*** Opening Provided records ***
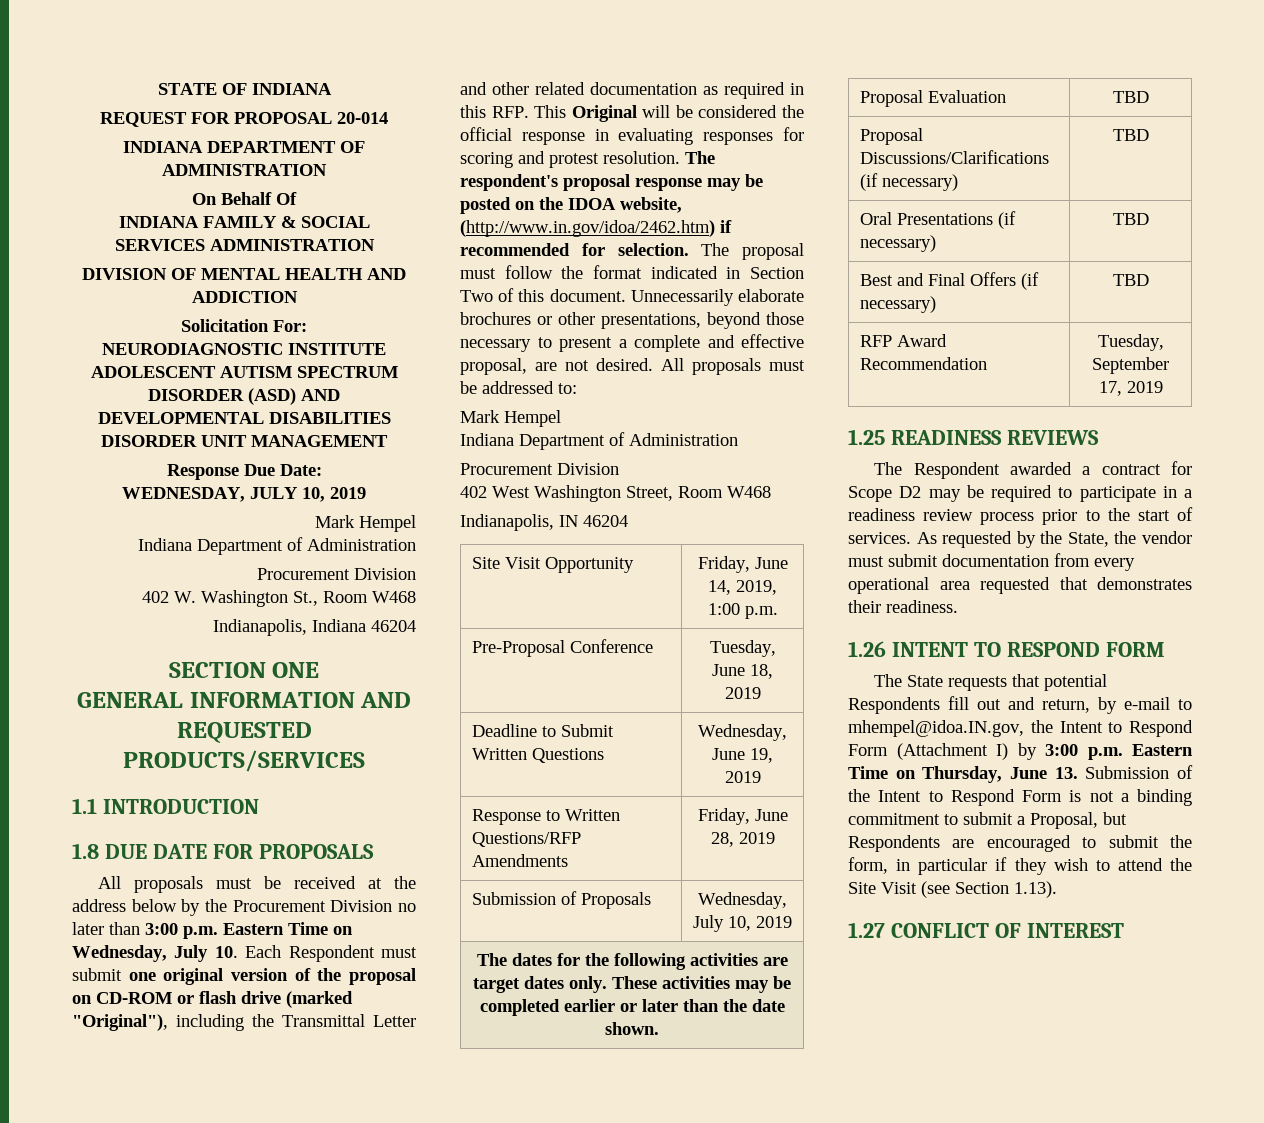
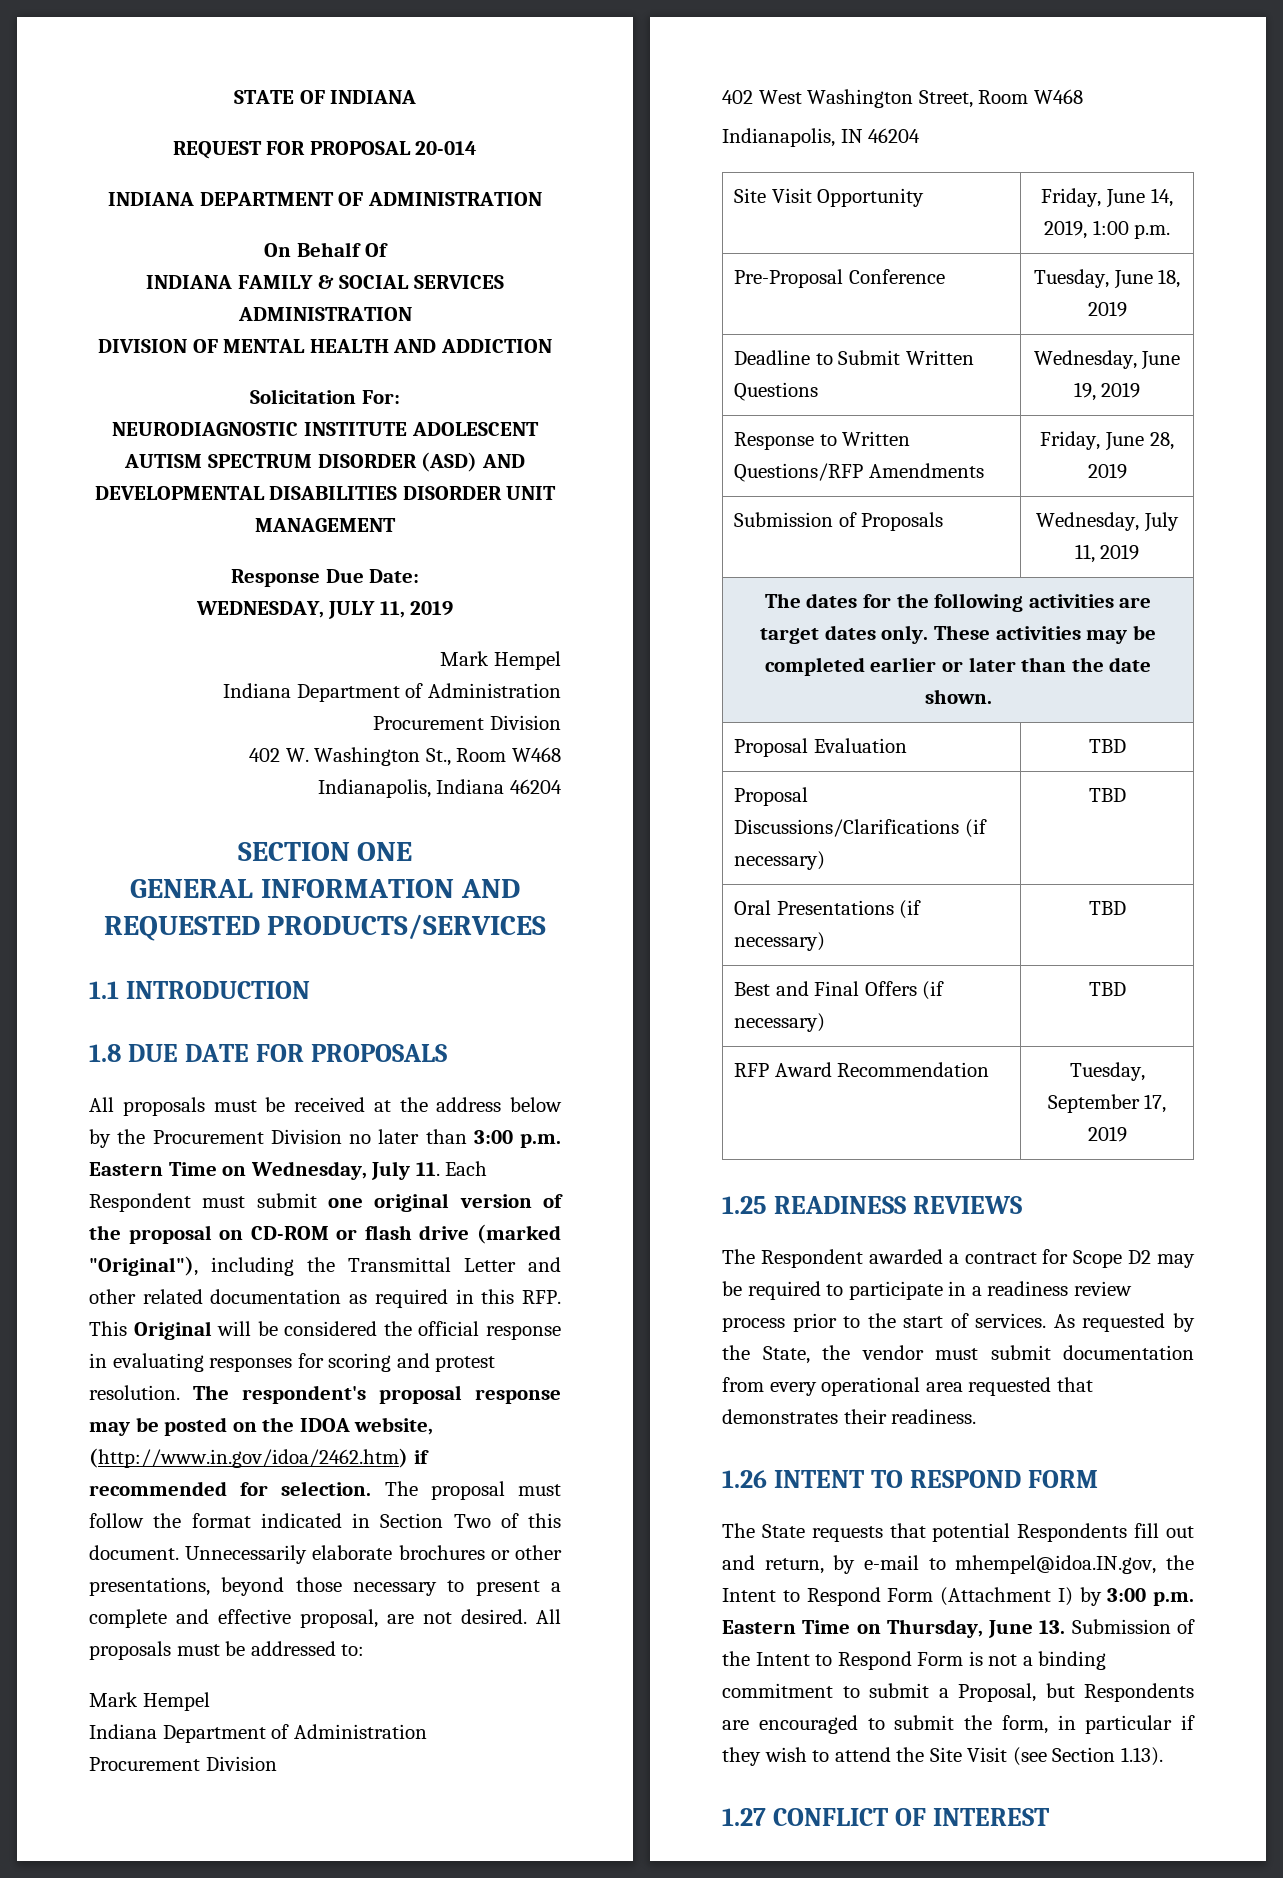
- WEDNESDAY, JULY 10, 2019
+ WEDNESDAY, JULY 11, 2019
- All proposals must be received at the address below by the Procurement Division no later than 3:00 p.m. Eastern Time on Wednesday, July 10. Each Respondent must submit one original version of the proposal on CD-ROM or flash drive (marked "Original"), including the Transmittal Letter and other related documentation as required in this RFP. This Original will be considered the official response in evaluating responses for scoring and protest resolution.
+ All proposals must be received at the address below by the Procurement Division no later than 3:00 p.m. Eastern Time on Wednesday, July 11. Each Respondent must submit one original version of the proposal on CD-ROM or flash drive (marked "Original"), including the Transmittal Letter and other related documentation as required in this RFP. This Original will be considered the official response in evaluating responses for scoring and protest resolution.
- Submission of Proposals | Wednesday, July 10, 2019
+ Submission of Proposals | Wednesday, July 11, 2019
*** Closing Provided records ***
*** Opening Provided records ***
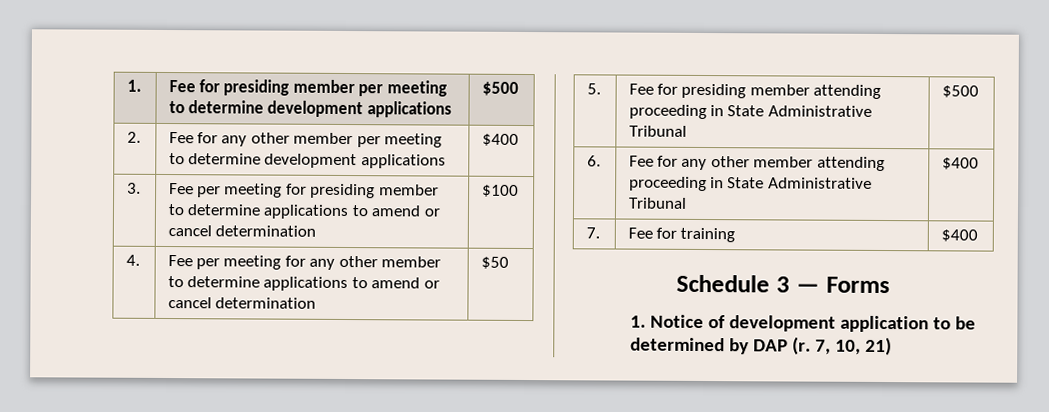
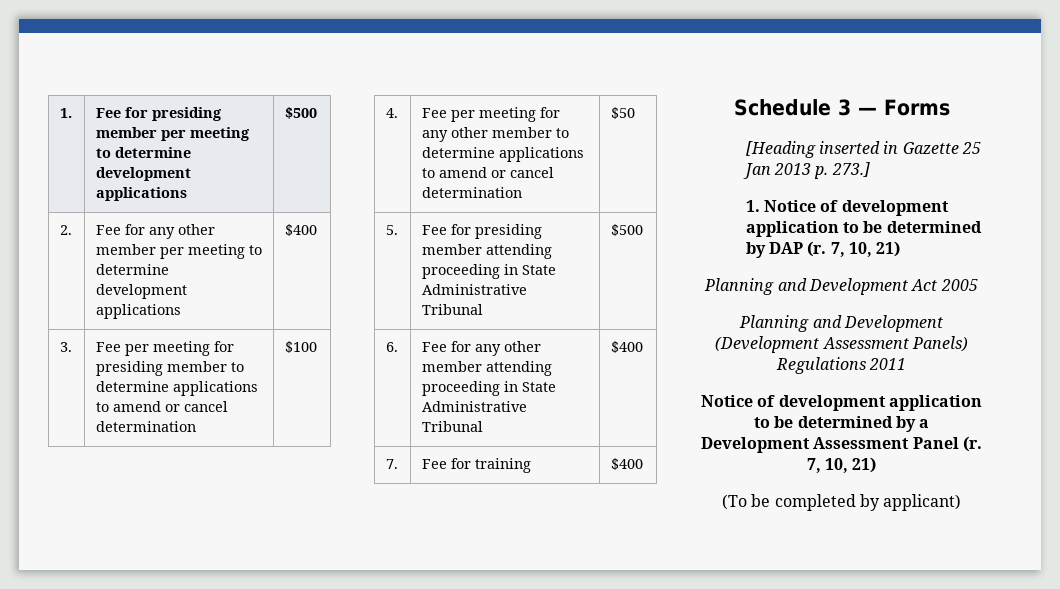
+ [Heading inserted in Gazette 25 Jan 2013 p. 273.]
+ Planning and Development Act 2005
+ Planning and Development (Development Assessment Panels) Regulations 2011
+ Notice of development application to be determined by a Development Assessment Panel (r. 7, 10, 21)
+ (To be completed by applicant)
*** Closing Provided records ***
Task to carry out: Whenever a line in the data holds "Development", copy that line.

Exercise solution:
+ Planning and Development Act 2005
+ Planning and Development (Development Assessment Panels) Regulations 2011
+ Notice of development application to be determined by a Development Assessment Panel (r. 7, 10, 21)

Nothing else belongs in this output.